雑感 世紀のワクチン狂騒曲開幕

雑感 世紀のワクチン狂騒曲開幕

一度目の期待は2020年への期待でした。2019年、日本は多くの災害に見舞われました。激甚災害に指定された8月の九州豪雨、台風19号、20号による関東地方の被害は凄まじいものでした。私たちはこれ以上の災害は勘弁してほしいと願い、「東京オリンピック」という魔法の言葉に酔いしれながら2020年を迎えたのでした。ところがその期待は大きく裏切られます。扉を開けるとそこには疫病という想像だにしなかった底なし沼が広がっていました。

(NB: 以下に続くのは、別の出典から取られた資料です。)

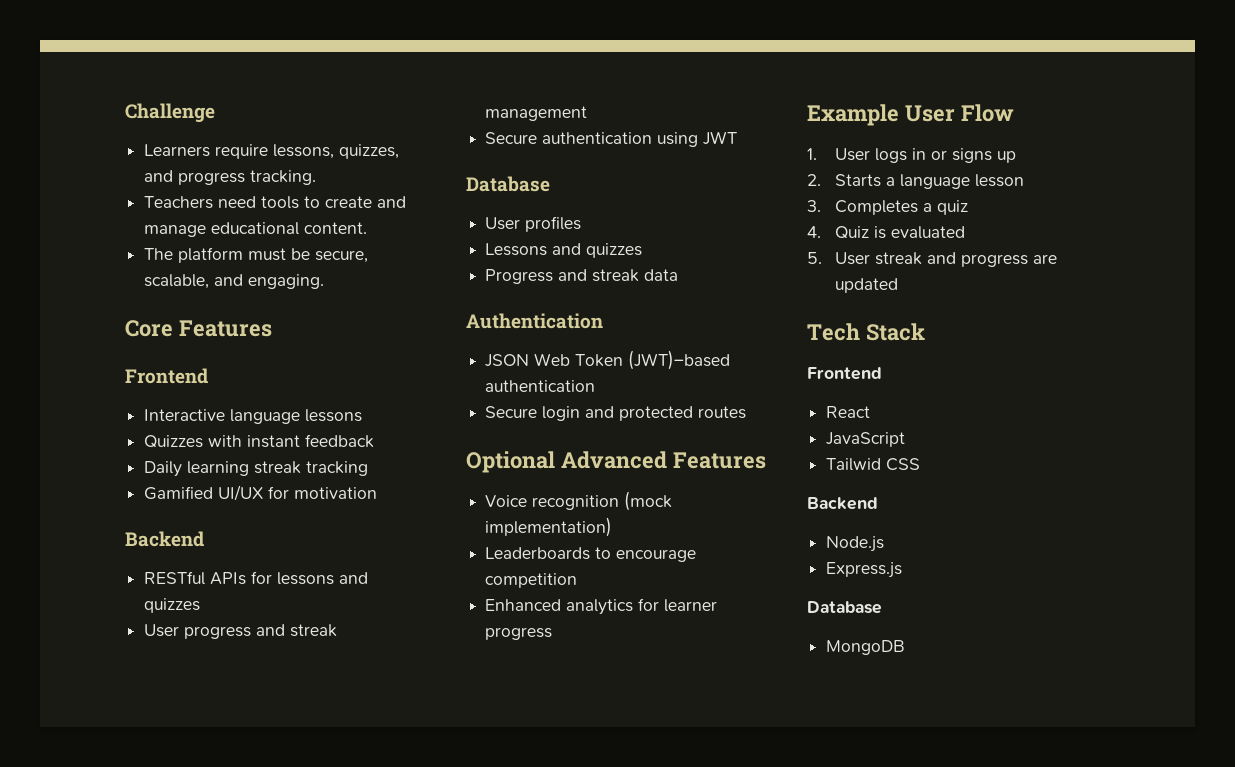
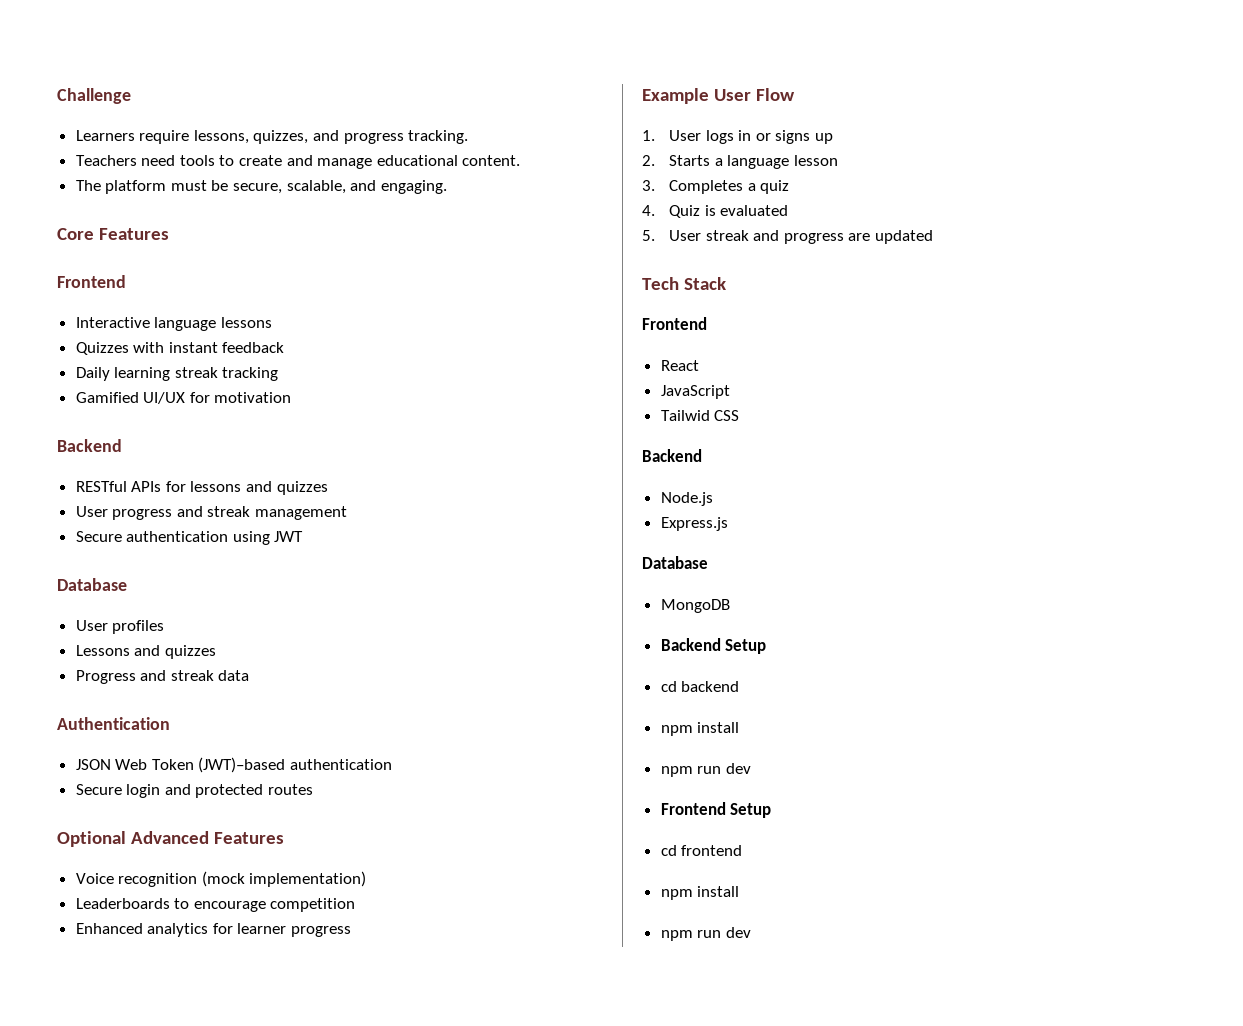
+ Backend Setup
+ cd backend
+ npm install
+ npm run dev
+ Frontend Setup
+ cd frontend
+ npm install
+ npm run dev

疫病さなかの2020年9月、総理大臣が変わりました。二度目の期待は新しい為政者への期待でした。白々しい嘘にまみれ、すっかり言葉に重みを無くしてしまった前首相が退き、今度は何かしら勇気を与えてくれるかと思いきや、再び期待は裏切られ、重みどころか心すら感じられない棒読みの演説が続いています。やっとのことで緊急事態宣言を出した当日、延長の可能性を問われると「仮定の質問にはお答えを控えさせていただきたい。」と彼は言い放ちました。官房長官時代、その決まり文句で数々の窮地を脱してきたのでつい口癖が出てしまったのです。でも国民相手に使うべき言葉ではなかった。あの冷たい響きには大いに失望させられました。国会では蓮舫議員にやりこめられていましたが、元キャスターの様にしゃべれるはずもなく、口下手ならむしろトランプを見習って素直な気持ちをツイートした方が伝わるかもしれません。ちなみに蓮舫さんには菅さん型老人にはね、もっと優しく諭した方が有効だよ、顔が怖すぎるよとアドバイスしたいものです。

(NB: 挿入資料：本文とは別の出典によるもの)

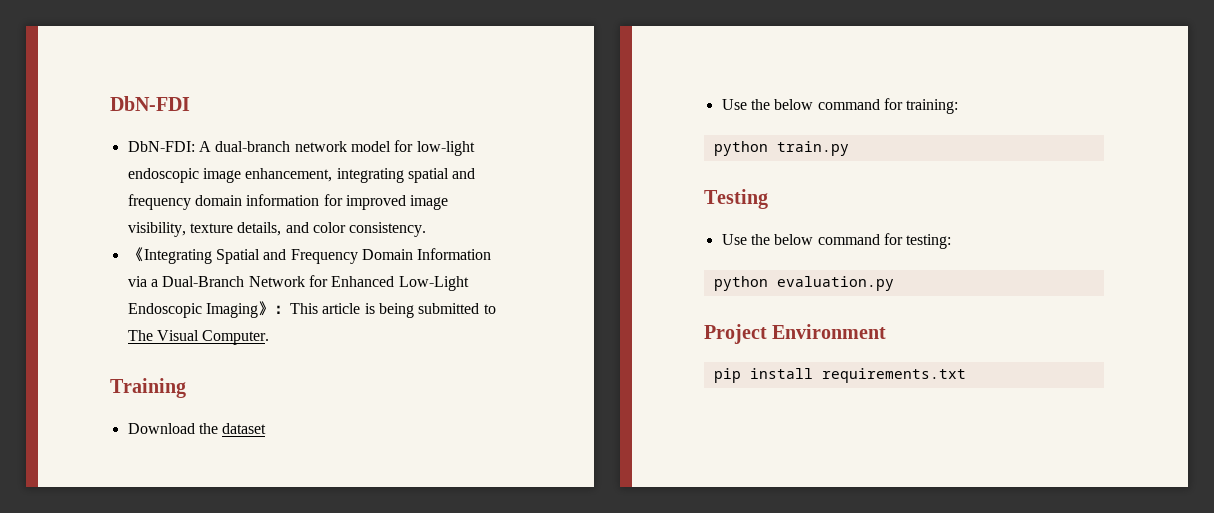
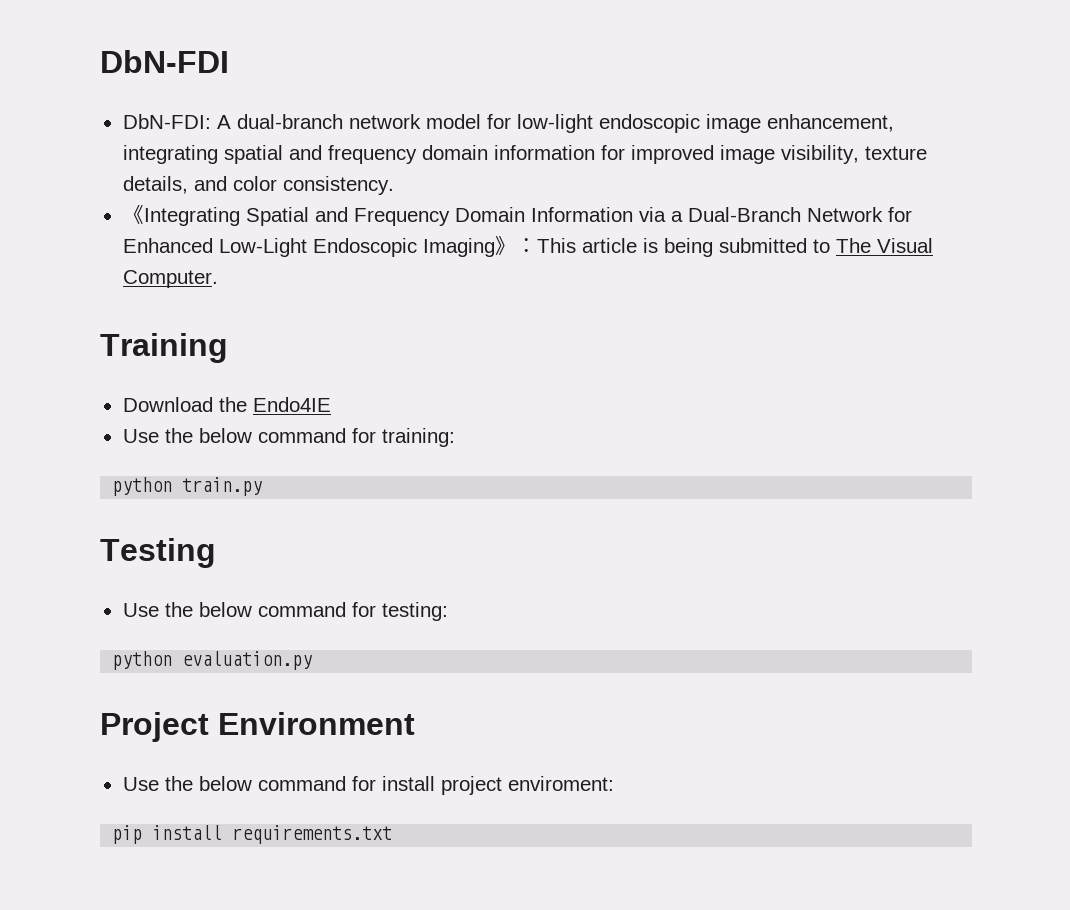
- Download the dataset
+ Download the Endo4IE
+ Use the below command for install project enviroment:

さて、やっと本題。三度目の期待はワクチンです。河野太郎行政改革大臣がワクチン担当大臣に任命され、日本でもやっと本格的な対策が始まりました。1月29日、イギリスがEUにワクチンの出荷を渋りEU議長が激怒。世界中でワクチン取り合い合戦の始まりです。2月17日、周回遅れで日本でもワクチン接種が始まり、2月末にはイスラエルでの希望に満ちた予防効果が発表されました。

ワクチン接種は任意とは言え、医療従事者が拒否できる空気ではありません。ワクチンを打ってハイジャンプできる無敵スーパーマリオになれるのか、副作用が想定外の頻度で出てしまうのか、予断を許さないワクチン接種になりそうです。今後どんな新たなウイルスパンデミックが地球を襲うのか、いつ生物兵器攻撃に遭うのかもわかりません。そのためには日本にはもっと本格的な国立感染症センターを、莫大な資金を掛けて作っておく必要があります。ワクチン専門の施設や専門家を育成し隔離治療ができるシェルターなどのインフラを確立する必要があります。この期に及んでまだ日本は幸せボケから脱皮できないのです。オリンピックの膨大な経費は今はそのために使われるべきです。これから1年にわたり行政と医師会がタッグを組んで行われるこの一大プロジェクトが成功し、博多の人たちが「コロナ?ただの風邪やろ」と中洲大通りを闊歩できる日が来ることを願ってやみません。